Hi *
I have been trying to debug a VERY nasty problem here the last few days.
It goes like this: for a significant number of jobs coming to NIKHEF, we
get failures & resubmissions; these can be traced to important files or
directories suddenly "disappearing" (no, my cache cleaner script is
turned off ;-)
After days of tracing thru logs, what it looks like happens is this:
- job is submitted to CE
- process audit logs show repeated 'qstat' calls
to the appropriate PBS id
- a new job shows up for the same pool user
- gass-utils is called, first with 'query' option and
then with 'cache-cleanup' option
- no more 'qstat' calls are seen for this job!
Further inspection shows hints that the qstat caching might be involved,
although there is no direct evidence. The mechanism would be something
like having the grid-manager (or monitor? i can never remember) seeing
a trace somewhere off in gass-cache space that indicates the job is
running (timestamps changed, or output present) while the qstat caching
is still showing that same job in a 'queued' state. the manager gets
confused either because it is looking for the job specifically in 'R'
state, or because the states as observed by files & qstat are different,
figures something is wrong, and aborts the job.

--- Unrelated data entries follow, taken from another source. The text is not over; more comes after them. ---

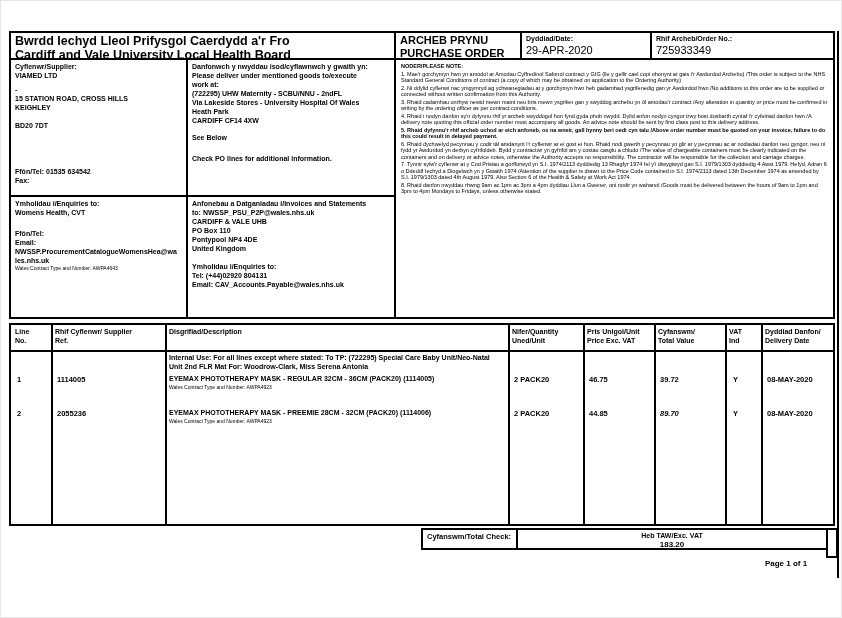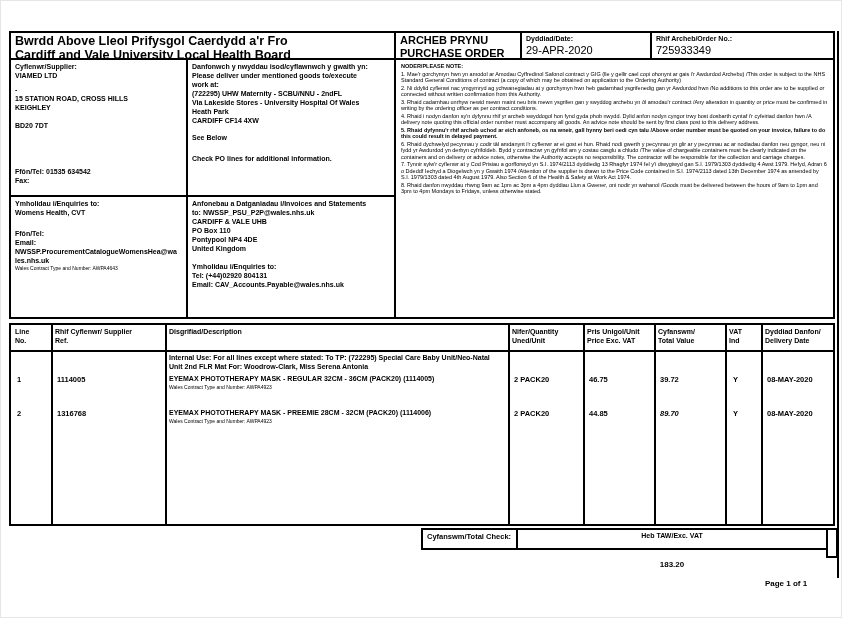"Bwrdd Above Lleol Prifysgol Caerdydd" div.b { text: Above -> Iechyd }
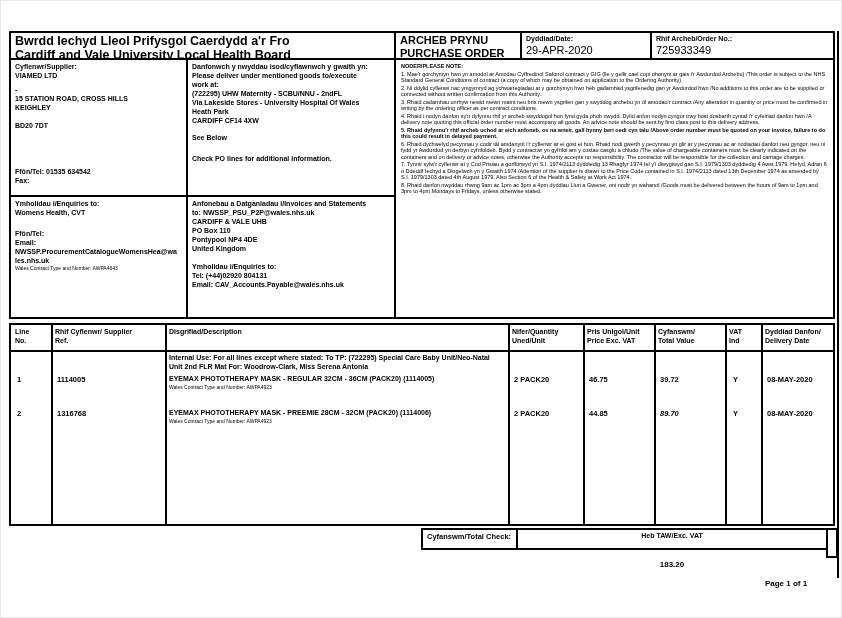"1316768" div.abs { text: 1316768 -> 2055236 }
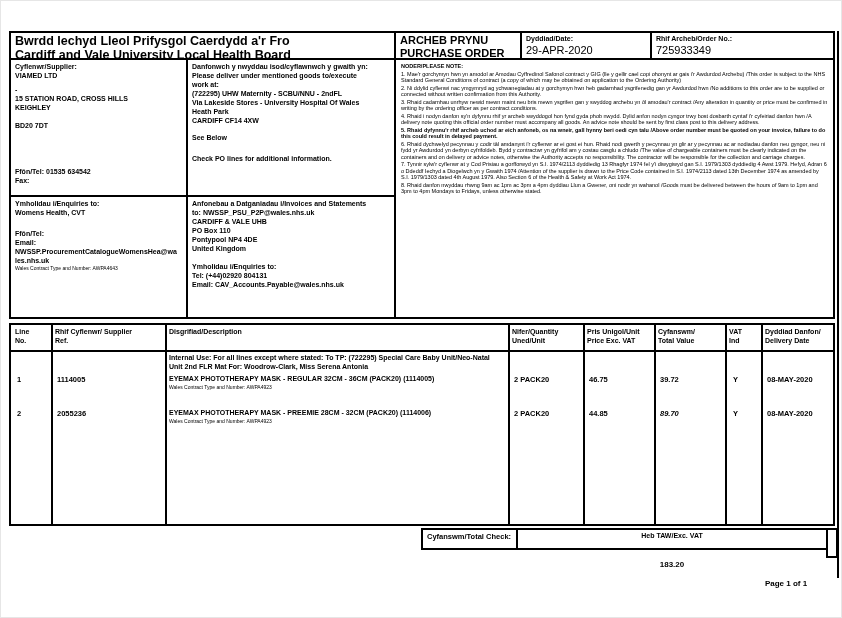"183.20" .t8 { margin-top: 20px -> none }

Either this has been very well hidden, or has started around the time of
the LCG 2.6.0 upgrade. Is there something in the grid-manager behavior
that has changed recently?
Also, does anything in the job depend on the R-GMA job monitoring and
the associated LB schema changes? Since we don't yet have legal
clearance to broadcast all the info into R-GMA we have not yet applied
these updates; will that break anything?
Thanks for all help and suggestions,
J "would be pulling my hair out if I still had any" T
|